Published online by Cambridge University Press: 05 June 2012
Introduction
In order to know where you are going, you need to know where you have come from. This chapter reflects this truism, providing an overview of the ways in which law and religion have interacted throughout English history. It is illustrative rather than exhaustive, seeking to place the significant legal changes that have occurred in the twenty-first century into their historical context. The question is whether these new laws are best seen as providing historical continuity to what went before or a substantial shift in the way in which law and religion interact.

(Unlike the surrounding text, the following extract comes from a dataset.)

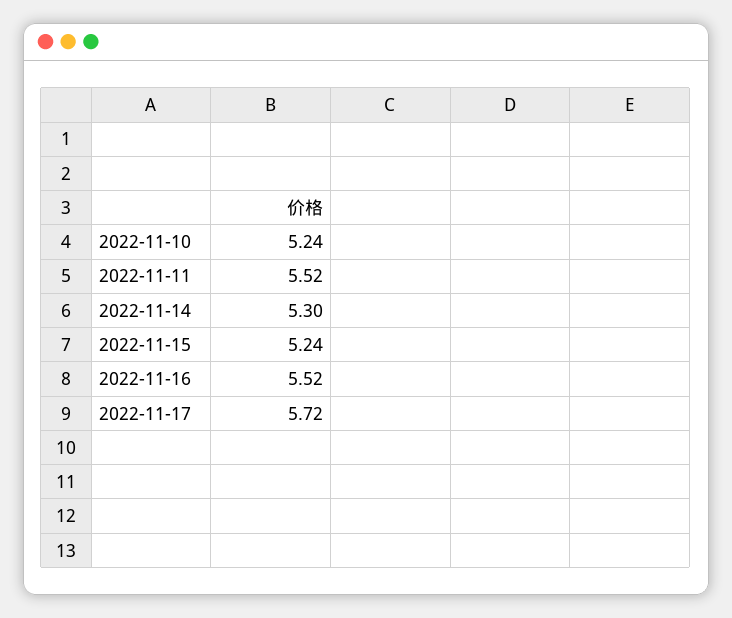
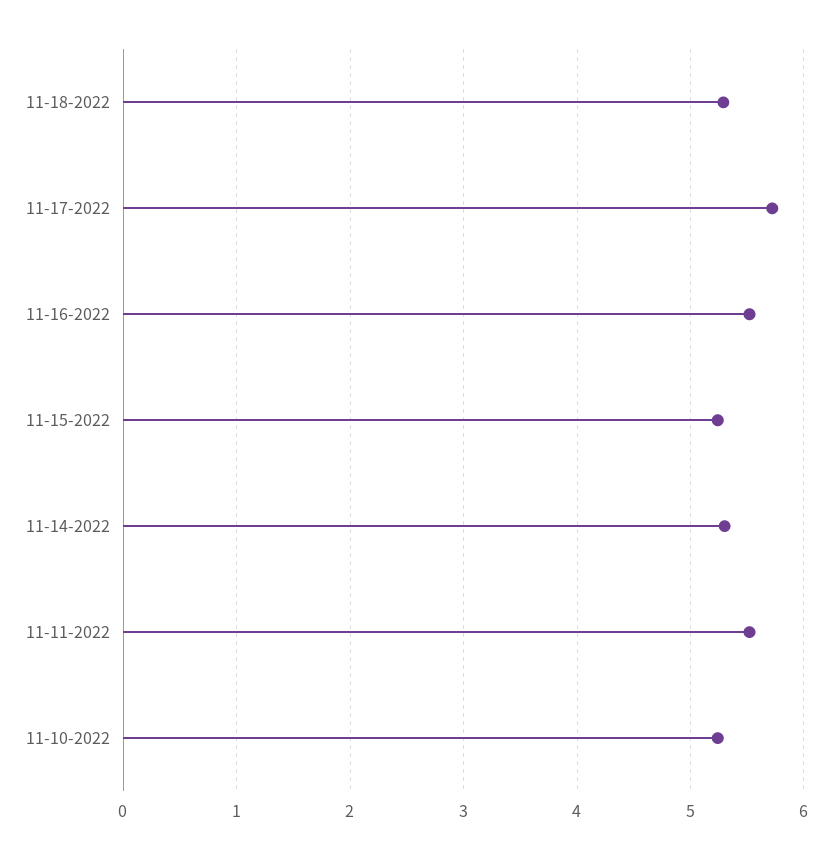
11-18-2022: none -> 5.3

The following provides a brief summary of a complex historical process, focusing upon the general direction of the law. It contends that the relationship between law and religion in England has developed through four broad overlapping but conceptually distinct phases: firstly, the temporal–spiritual partnership which followed the Norman Conquest; secondly, the era of discrimination and intolerance which resulted from the Reformation of the sixteenth century; thirdly, the epoch of toleration which followed from the Glorious Revolution of 1688–89; and fourthly, the current age of positive religious freedom which may be dated back to the Human Rights Act 1998.
The temporal–spiritual partnership
There are a few dates in English history that are as ingrained upon the national consciousness as 1066. The Norman Conquest provided a watershed moment which had long-term implications upon the nation's laws and the regulation of religion.